La CNSA alerte également sur la trajectoire de long terme du secteur : Les dépenses d'APA pourraient doubler d'ici 2050, renforçant la pression sur les finances des départements. Pour le médecin coordonnateur, cette perspective démographique signifie que les arbitrages budgétaires actuels ne relèvent pas d'une difficulté conjoncturelle, mais d'une tension structurelle appelée à s'installer durablement — un paramètre à intégrer dans toute réflexion sur les critères d'admission et l'accompagnement éthique des résidents face à des moyens contraints.

Les revendications de la FNADEPA et l'échéance de la Conférence nationale de l'Autonomie

Alors qu'ont débuté les travaux préparatoires de la Conférence nationale de l'Autonomie et que les ESMS affrontent une canicule particulièrement éprouvante, la fédération professionnelle a formulé plusieurs demandes. Elle appelle à une politique ambitieuse du financement du Grand âge, avec des moyens renforcés. Elle exprime aussi son incompréhension face au report de la généralisation de la fusion soins-dépendance, pourtant jugée majoritairement positive par les Ehpad concernés. Sur le volet domicile, la fédération formule une demande similaire : Elle appelle à accélérer la réforme des services autonomie à domicile (SAD), encore incomplète avec seulement la moitié des rapprochements opérationnels. Ces revendications concernent aussi indirectement l'exercice en établissement, dans la mesure où l'articulation entre domicile et institution conditionne le profil de dépendance et de complexité médicale des résidents admis en EHPAD. Les prochaines échéances de ce dossier sont à suivre dans la rubrique actualités du site.

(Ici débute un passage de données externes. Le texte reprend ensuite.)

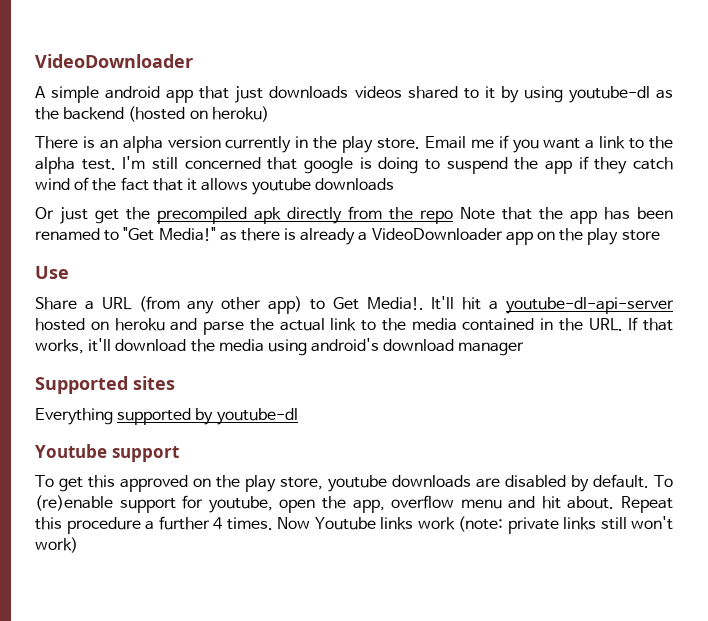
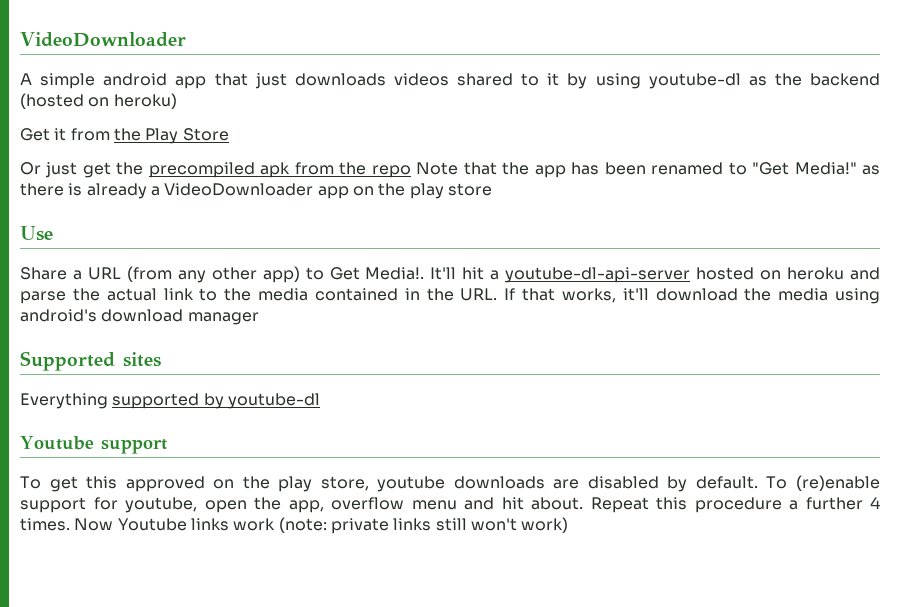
[35,135,674,153] [35,156,673,174] [35,177,395,195] There is an alpha version currently in the play store. Email me if you want a link to the alpha test. I'm still concerned that google is doing to suspend the app if they catch wind of the fact that it allows youtube downloads -> [20,128,229,144] Get it from the Play Store
[287,207,342,224] directly -> (291, 170) none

Ce que cela change concrètement pour le médecin coordonnateur

Au terme de ce baromètre, plusieurs implications se dégagent pour la pratique quotidienne du médecin coordonnateur. D'abord, la vigilance sur les effectifs soignants doit rester une priorité affichée auprès de la direction, dans la mesure où une partie de l'équilibre budgétaire actuel repose sur des postes non pourvus plutôt que sur une gestion assainie. Ensuite, le circuit du médicament et les protocoles de prévention des risques méritent d'être documentés et régulièrement réévalués, car ce sont souvent les premiers postes touchés par le report d'investissements ou par la tension sur les effectifs. Enfin, la connaissance fine de la situation financière de son propre établissement — statut public ou privé, niveau de réserves mobilisées, exposition aux nouvelles charges de l'année — donne au médecin coordonnateur des arguments objectivés pour porter, en équipe de direction, les besoins de sa fonction et la sécurité des soins délivrés aux résidents.